— DATASET —

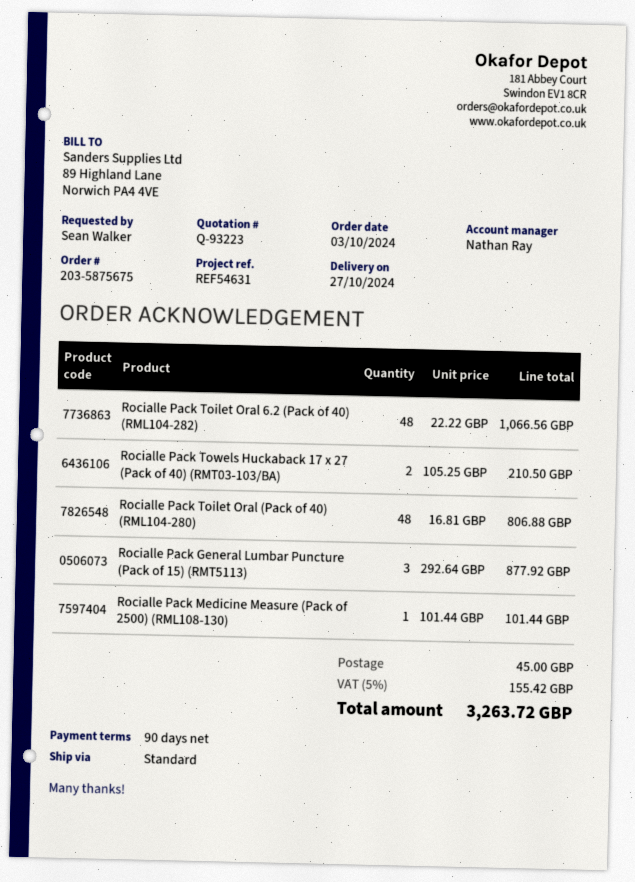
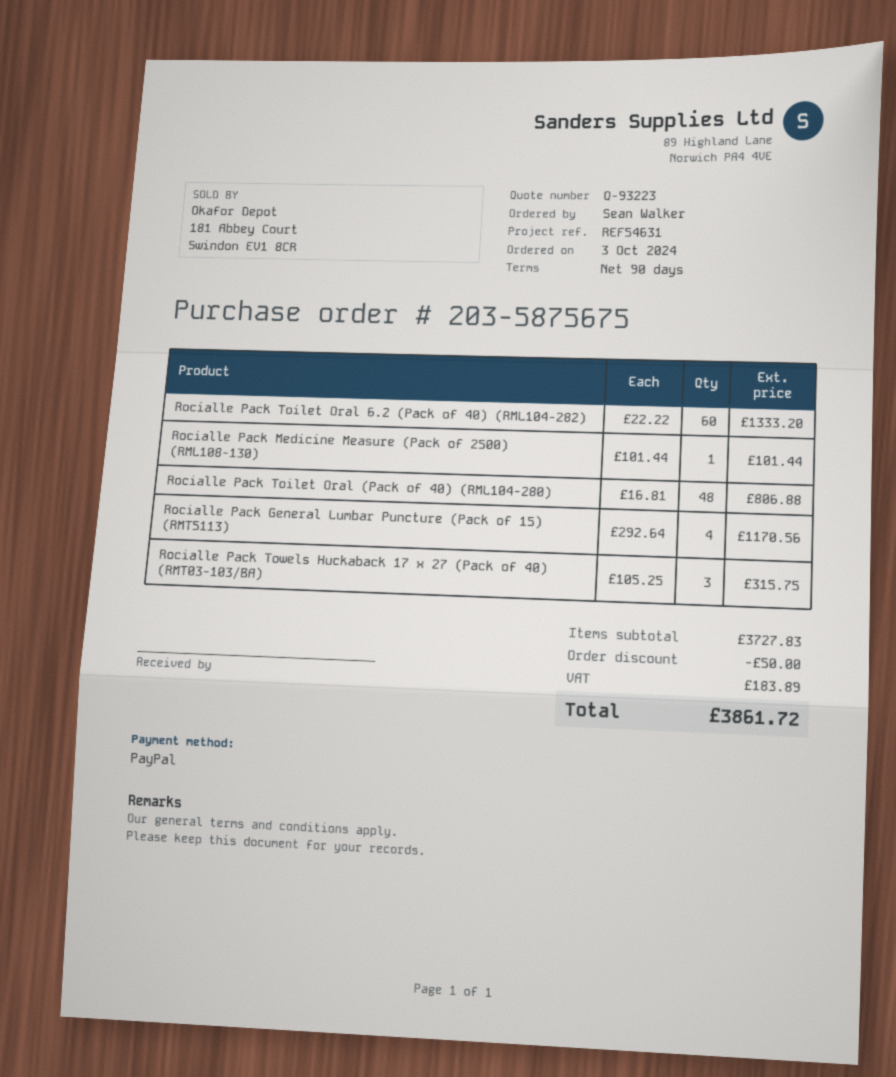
Rocialle Pack Toilet Oral 6.2 (Pack of 40) (RML104-282): 48 x 22.22 = 1066.56 -> 60 x 22.22 = 1333.20
Rocialle Pack Towels Huckaback 17 x 27 (Pack of 40) (RMT03-103/BA): 2 x 105.25 = 210.50 -> 3 x 105.25 = 315.75
Rocialle Pack General Lumbar Puncture (Pack of 15) (RMT5113): 3 x 292.64 = 877.92 -> 4 x 292.64 = 1170.56
discount: none -> 50.00
shipping: 45.00 -> none
tax: 155.42 -> 183.89
total: 3263.72 -> 3861.72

— WHAT IS NEEDED —
Copy each line of the listing above that contains the word "none".

— TASK OUTPUT —
discount: none -> 50.00
shipping: 45.00 -> none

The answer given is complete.